● **TASK BRIEF**:
An exact transcription of every record is needed, leaving out the pictures.

START TASK INPUTS

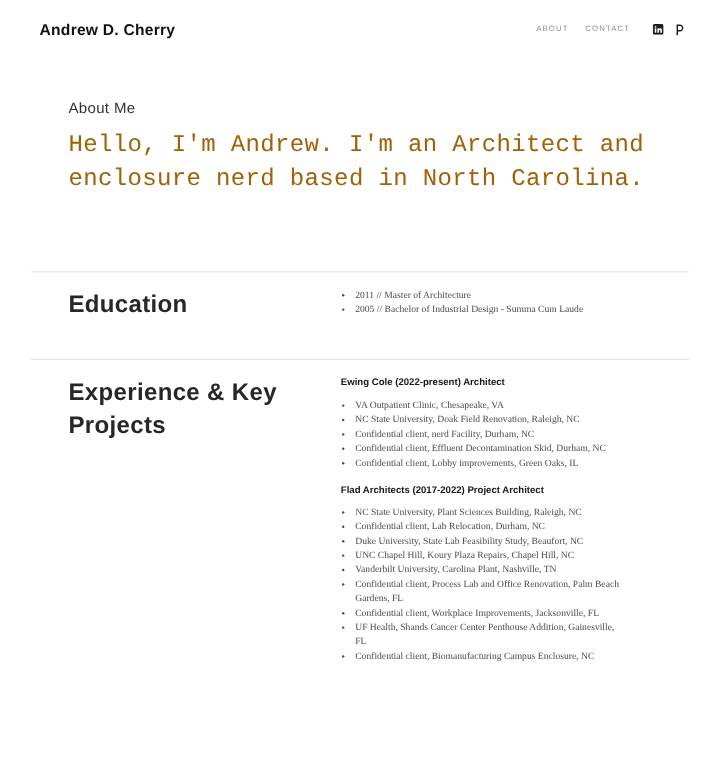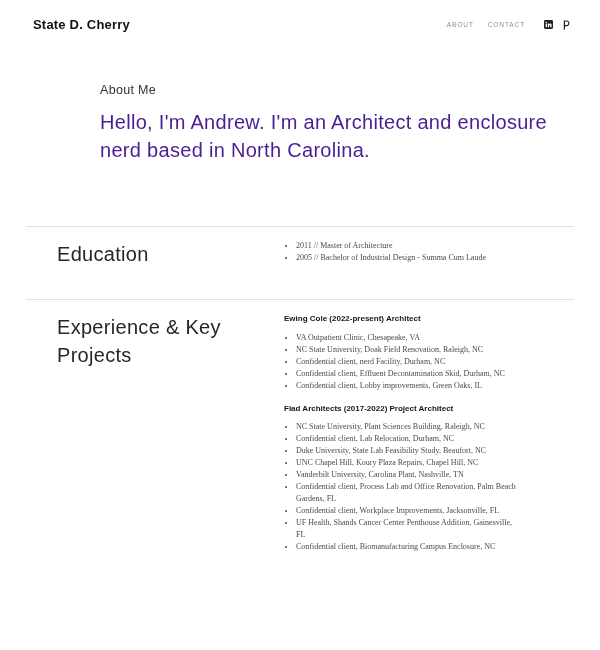--- a/index.html
+++ b/index.html
@@ -19,53 +19,53 @@
     cursor:pointer;
   }
   .header-nav { display:flex; align-items:center; gap:14px; }
   .nav-link {
     font-size:6.5px; letter-spacing:.9px; color:#8e8e8e;
     text-transform:uppercase; text-decoration:none; cursor:pointer;
   }
   .social-icons { display:flex; align-items:center; gap:9px; margin-left:5px; }
   .social-icons span { display:inline-flex; cursor:pointer; }
   
-  .about-section { padding:51px 30px 62px 57px;margin-left:43px; }
+  .about-section { padding:51px 30px 62px 57px; }
   .about-label { font-size:12.5px; color:#333; letter-spacing:.3px; }
   .intro-text {
     margin-top:11px; font-size:20px; line-height:28px; font-weight:400;
-    color:#4c1d95; letter-spacing:.3px; max-width:515px;
+    color:#a16207; letter-spacing:.3px; max-width:515px;font-family:Liberation Mono, monospace;
   }
   
   .divider { border-top:1px solid #e2e2e2; margin:0 26px; }
   .section-row { display:flex; padding:13px 0 31px 31px; margin:0 26px; }
   .section-row.experience { padding-bottom:0; }
   .section-left { width:227px; flex:0 0 227px; }
   .section-heading {
-    font-size:20px; line-height:28px; font-weight:400;
+    font-size:20px; line-height:28px; font-weight:700;
     color:#272727; letter-spacing:.3px;
   }
   .section-right { width:236px; flex:0 0 236px; }
   .entry + .entry { margin-top:11px; }
   .entry-title {
     font-size:8px; font-weight:700; color:#161616; line-height:12.5px;
     margin-bottom:6px;
   }
   .entry ul {
     list-style:disc; padding-left:12px;
     font-family:"Liberation Serif", serif;
     font-size:8px; line-height:12px; color:#4a4a4a;
   }
   .entry li { padding:0; }
 </style>
 </head>
 <body>
 
 <header class="site-header">
-  <div class="site-title">State D. Cherry</div>
+  <div class="site-title">Andrew D. Cherry</div>
   <nav class="header-nav">
     <a class="nav-link">About</a>
     <a class="nav-link">Contact</a>
     <span class="social-icons">
       <span>
         <svg width="9" height="9" viewBox="0 0 9 9">
           <rect width="9" height="9" rx="1.4" fill="#1f1f1f"></rect>
           <rect x="1.6" y="3.6" width="1.3" height="3.6" fill="#fff"></rect>
           <rect x="1.6" y="1.8" width="1.3" height="1.2" fill="#fff"></rect>
           <path d="M3.8 3.6h1.3v.6c.3-.5.9-.8 1.5-.6.7.2 1 .8 1 1.6v2H6.2V5.5c0-.4-.2-.6-.5-.6s-.6.2-.6.6v1.7H3.8z" fill="#fff"></path>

END TASK INPUTS

● **EXERCISE OUTPUT**:
--- a/index.html
+++ b/index.html
@@ -19,53 +19,53 @@
     cursor:pointer;
   }
   .header-nav { display:flex; align-items:center; gap:14px; }
   .nav-link {
     font-size:6.5px; letter-spacing:.9px; color:#8e8e8e;
     text-transform:uppercase; text-decoration:none; cursor:pointer;
   }
   .social-icons { display:flex; align-items:center; gap:9px; margin-left:5px; }
   .social-icons span { display:inline-flex; cursor:pointer; }
   
-  .about-section { padding:51px 30px 62px 57px;margin-left:43px; }
+  .about-section { padding:51px 30px 62px 57px; }
   .about-label { font-size:12.5px; color:#333; letter-spacing:.3px; }
   .intro-text {
     margin-top:11px; font-size:20px; line-height:28px; font-weight:400;
-    color:#4c1d95; letter-spacing:.3px; max-width:515px;
+    color:#a16207; letter-spacing:.3px; max-width:515px;font-family:Liberation Mono, monospace;
   }
   
   .divider { border-top:1px solid #e2e2e2; margin:0 26px; }
   .section-row { display:flex; padding:13px 0 31px 31px; margin:0 26px; }
   .section-row.experience { padding-bottom:0; }
   .section-left { width:227px; flex:0 0 227px; }
   .section-heading {
-    font-size:20px; line-height:28px; font-weight:400;
+    font-size:20px; line-height:28px; font-weight:700;
     color:#272727; letter-spacing:.3px;
   }
   .section-right { width:236px; flex:0 0 236px; }
   .entry + .entry { margin-top:11px; }
   .entry-title {
     font-size:8px; font-weight:700; color:#161616; line-height:12.5px;
     margin-bottom:6px;
   }
   .entry ul {
     list-style:disc; padding-left:12px;
     font-family:"Liberation Serif", serif;
     font-size:8px; line-height:12px; color:#4a4a4a;
   }
   .entry li { padding:0; }
 </style>
 </head>
 <body>
 
 <header class="site-header">
-  <div class="site-title">State D. Cherry</div>
+  <div class="site-title">Andrew D. Cherry</div>
   <nav class="header-nav">
     <a class="nav-link">About</a>
     <a class="nav-link">Contact</a>
     <span class="social-icons">
       <span>
         <svg width="9" height="9" viewBox="0 0 9 9">
           <rect width="9" height="9" rx="1.4" fill="#1f1f1f"></rect>
           <rect x="1.6" y="3.6" width="1.3" height="3.6" fill="#fff"></rect>
           <rect x="1.6" y="1.8" width="1.3" height="1.2" fill="#fff"></rect>
           <path d="M3.8 3.6h1.3v.6c.3-.5.9-.8 1.5-.6.7.2 1 .8 1 1.6v2H6.2V5.5c0-.4-.2-.6-.5-.6s-.6.2-.6.6v1.7H3.8z" fill="#fff"></path>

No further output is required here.